* [PROBLEM TO WORK ON]:
Pictures in the entries below are to be left out; otherwise, reproduce exactly the lines from the first through the line containing "(470, 341) none".

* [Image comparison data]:
=== Section Start ===

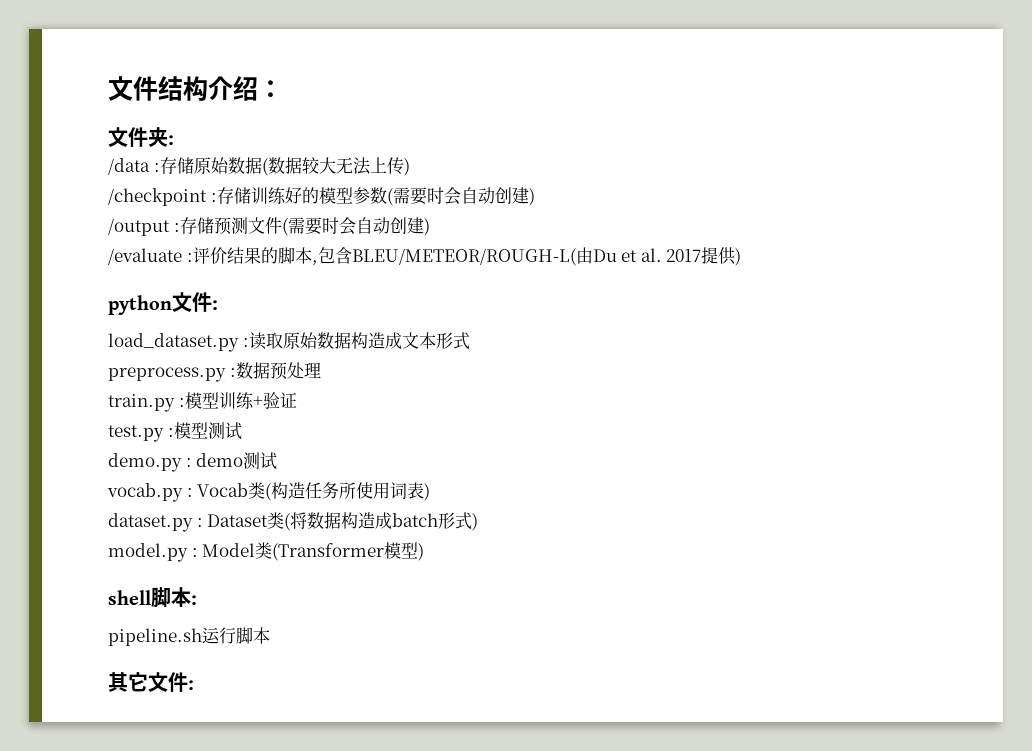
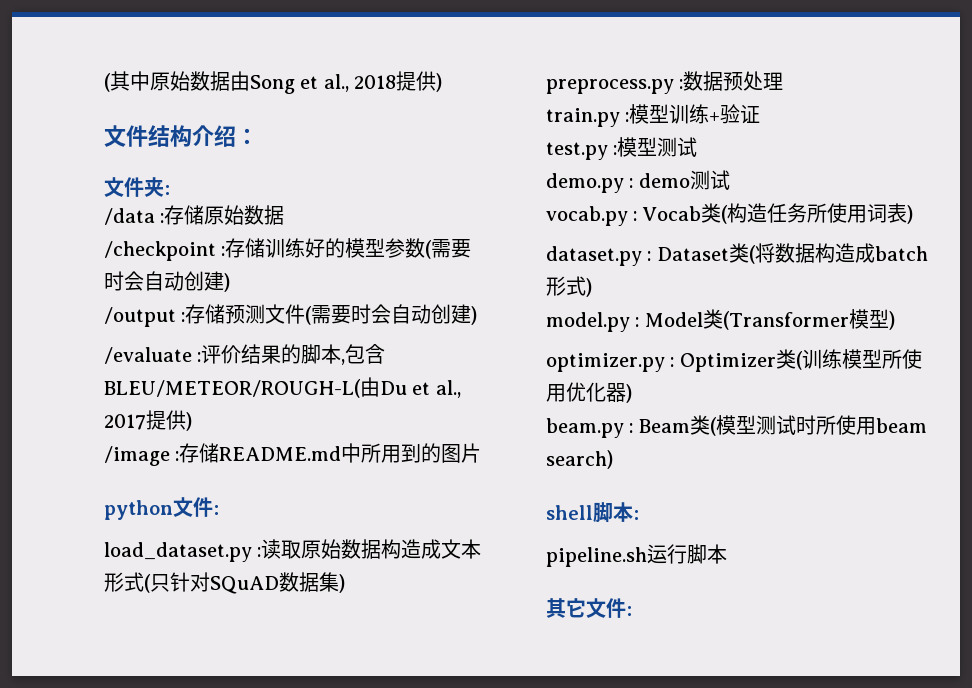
(108, 88) none -> [104,71,443,94] (其中原始数据由Song et al., 2018提供) //
[261,157,410,176] (数据较大无法上传) -> (285, 215) none
[640,248,662,262] al. -> [435,380,461,398] al.,
(742, 257) none -> [104,443,482,466] // /image :存储README.md中所用到的图片
(470, 341) none -> [144,572,345,594] (只针对SQuAD数据集)
(425, 552) none -> [546,349,922,372] [546,382,632,403] [546,415,927,438] [546,450,613,469] // optimizer.py : Optimizer类(训练模型所使用优化器) // beam.py : Beam类(模型测试时所使用beam search)

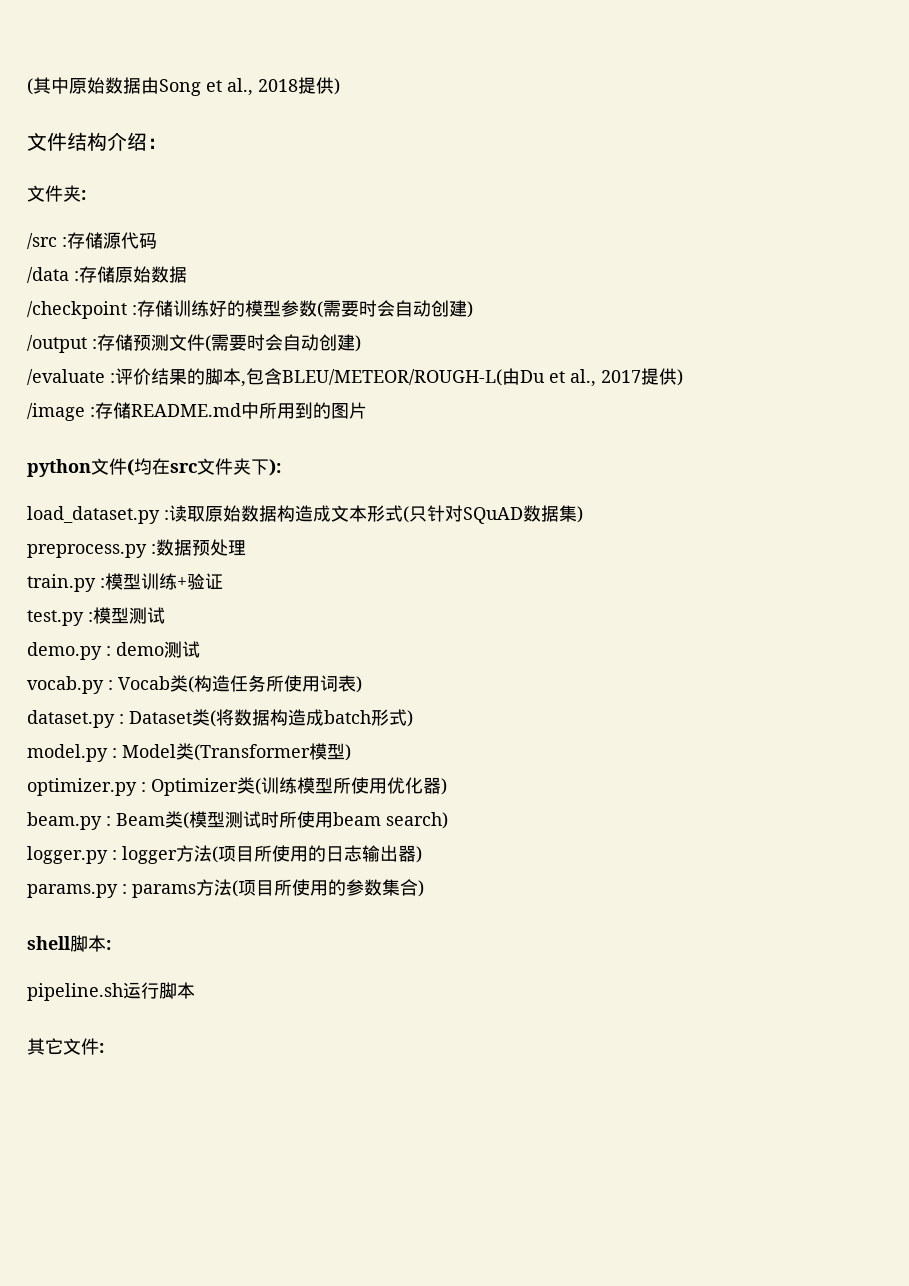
(170, 190) none -> [27,232,157,249] // /src :存储源代码
[213,505,219,515] : -> [127,458,281,476] (均在src文件夹下):
(613, 459) none -> [27,845,422,864] [27,879,424,898] // logger.py : logger方法(项目所使用的日志输出器) // params.py : params方法(项目所使用的参数集合)

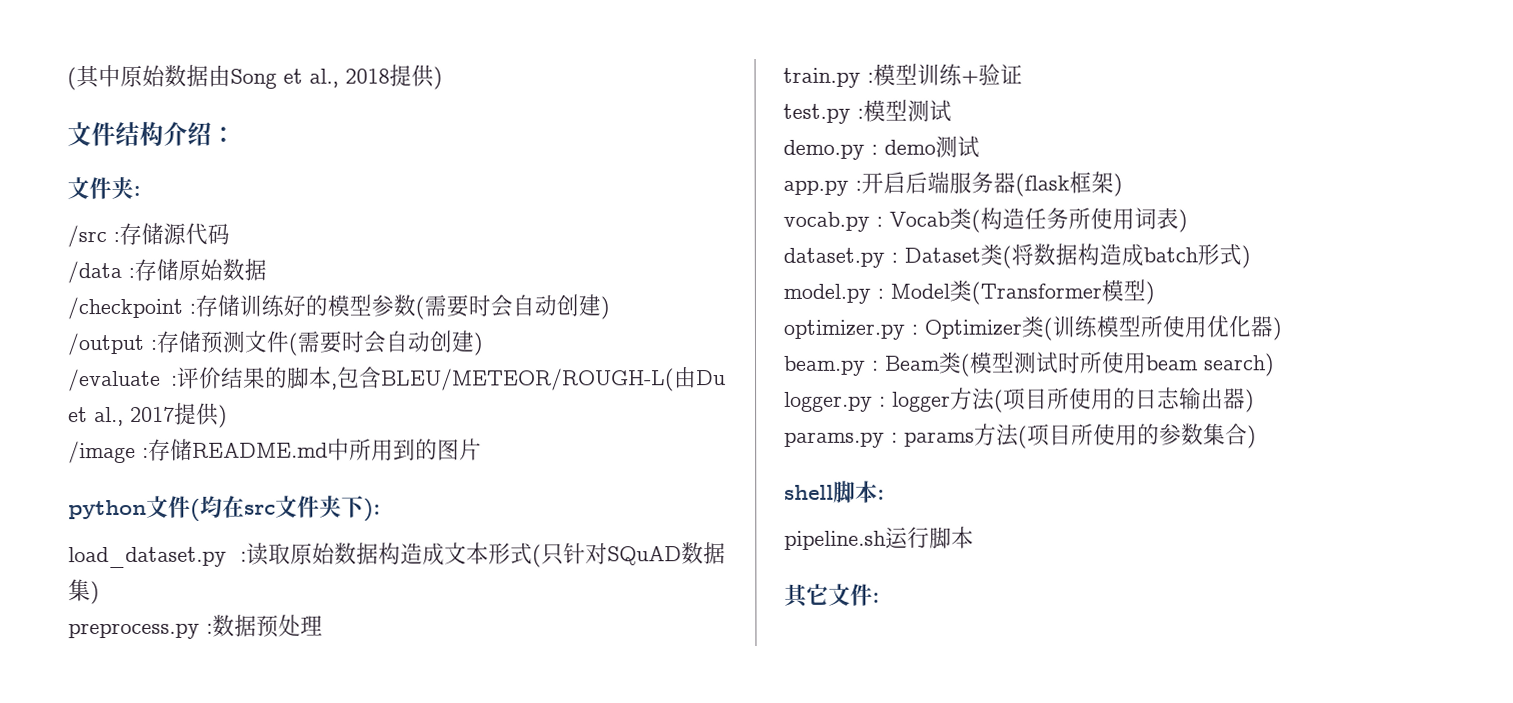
(200, 649) none -> [783,171,1123,197] // app.py :开启后端服务器(flask框架)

=== Section End ===

* [WRITTEN RESPONSE]:
(108, 88) none -> [104,71,443,94] (其中原始数据由Song et al., 2018提供) //
[261,157,410,176] (数据较大无法上传) -> (285, 215) none
[640,248,662,262] al. -> [435,380,461,398] al.,
(742, 257) none -> [104,443,482,466] // /image :存储README.md中所用到的图片
(470, 341) none -> [144,572,345,594] (只针对SQuAD数据集)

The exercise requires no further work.